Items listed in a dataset
--------------------------------------------------
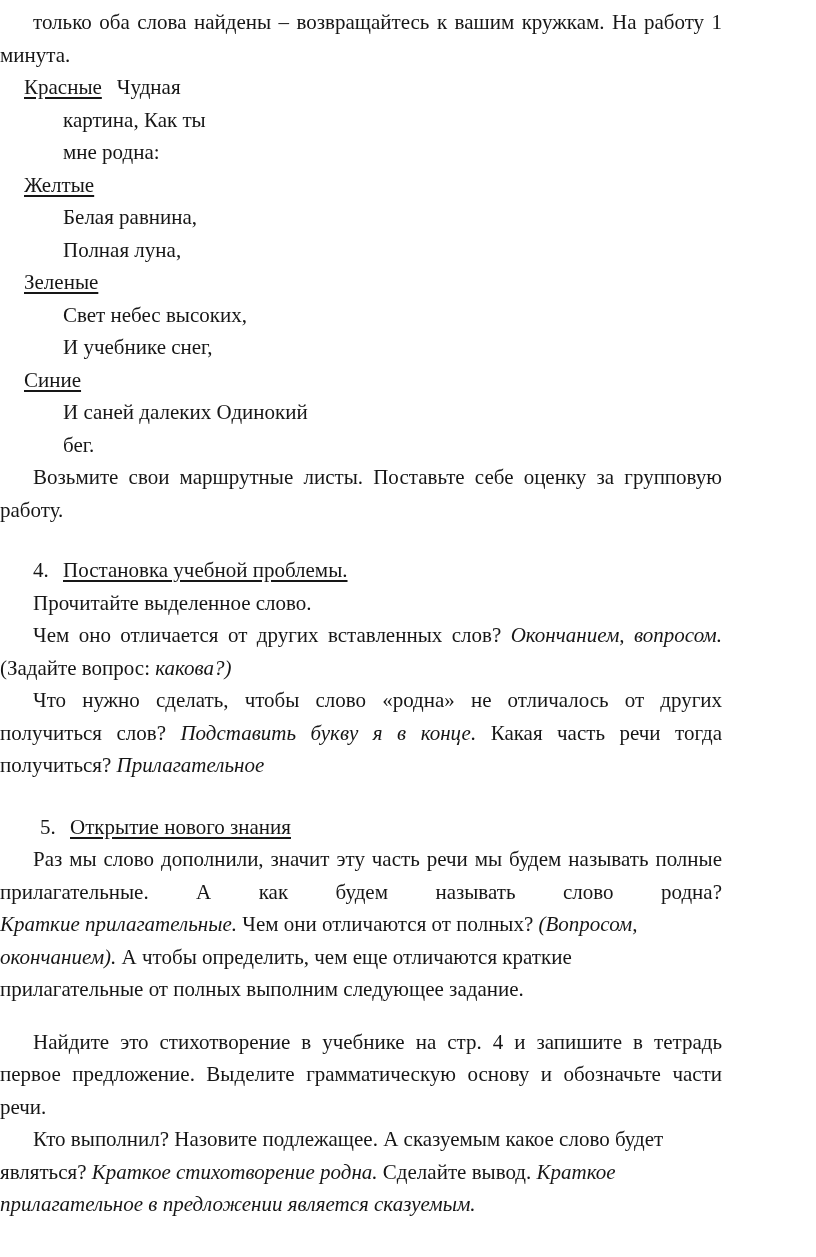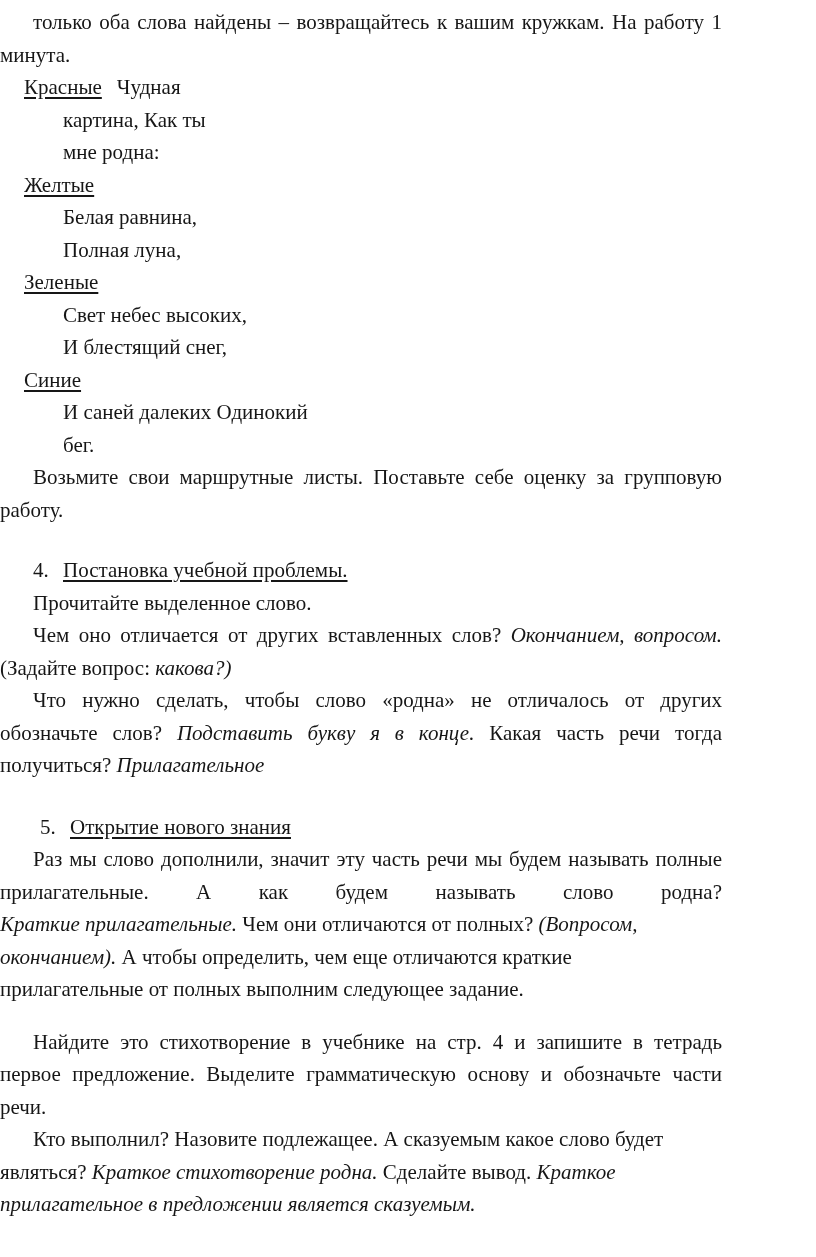--- a/index.html
+++ b/index.html
@@ -55,7 +55,7 @@
     <span class="ul">Зеленые</span>
   </div>
   <div class="ln pl63">Свет небес высоких,</div>
-  <div class="ln pl63">И блестящий снег,</div>
+  <div class="ln pl63">И учебнике снег,</div>
 
   <div class="ln pl28">
     <span class="ul">Синие</span>

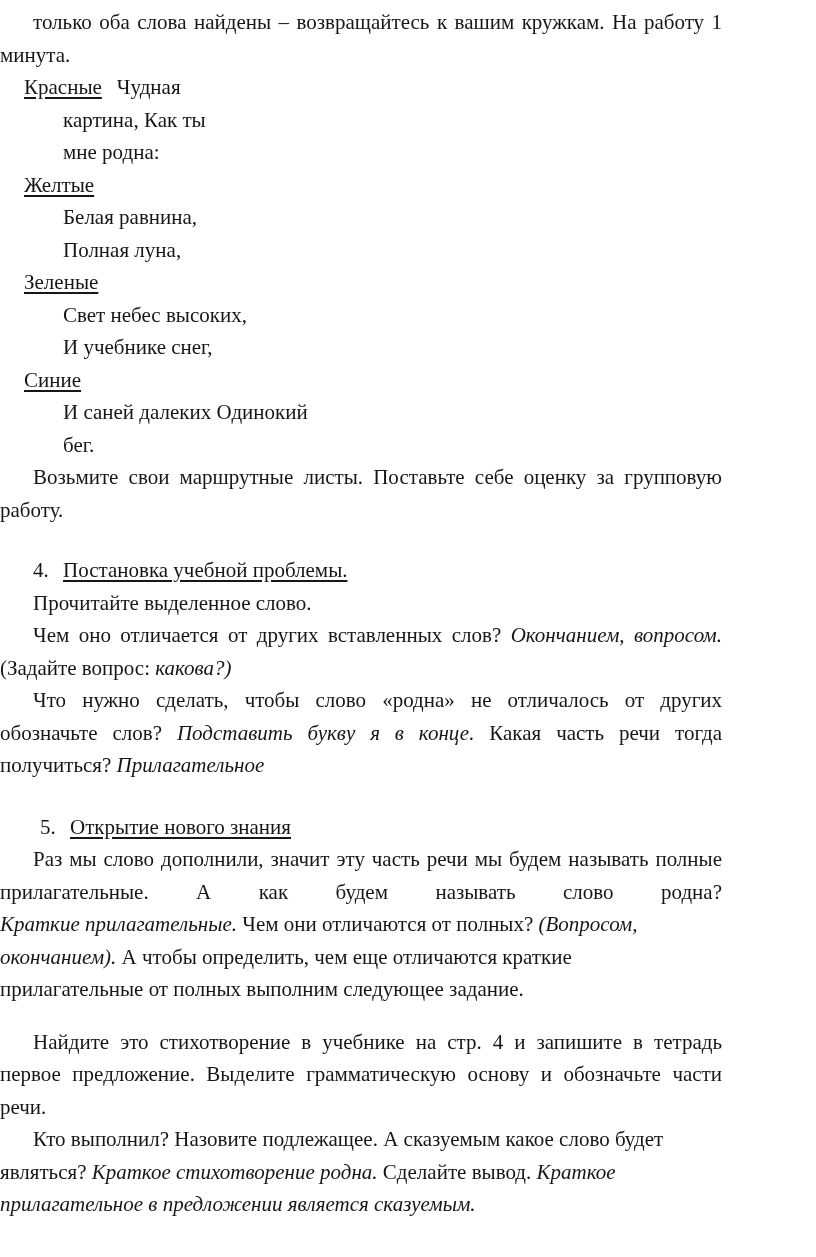--- a/index.html
+++ b/index.html
@@ -78,7 +78,7 @@
   </div>
   <div class="ln jf ind">Что нужно сделать, чтобы слово «родна» не отличалось от других</div>
   <div class="ln jf">
-    <span>обозначьте слов? </span><span class="it">Подставить букву я в конце.</span><span> Какая часть речи тогда</span>
+    <span>получиться слов? </span><span class="it">Подставить букву я в конце.</span><span> Какая часть речи тогда</span>
   </div>
   <div class="ln">
     <span>получиться? </span><span class="it">Прилагательное</span>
--------------------------------------------------
→ **YOUR TASK**
Reprint every record exactly and skip the pictures.

→ **EXPECTED OUTPUT**
--- a/index.html
+++ b/index.html
@@ -55,7 +55,7 @@
     <span class="ul">Зеленые</span>
   </div>
   <div class="ln pl63">Свет небес высоких,</div>
-  <div class="ln pl63">И блестящий снег,</div>
+  <div class="ln pl63">И учебнике снег,</div>
 
   <div class="ln pl28">
     <span class="ul">Синие</span>

--- a/index.html
+++ b/index.html
@@ -78,7 +78,7 @@
   </div>
   <div class="ln jf ind">Что нужно сделать, чтобы слово «родна» не отличалось от других</div>
   <div class="ln jf">
-    <span>обозначьте слов? </span><span class="it">Подставить букву я в конце.</span><span> Какая часть речи тогда</span>
+    <span>получиться слов? </span><span class="it">Подставить букву я в конце.</span><span> Какая часть речи тогда</span>
   </div>
   <div class="ln">
     <span>получиться? </span><span class="it">Прилагательное</span>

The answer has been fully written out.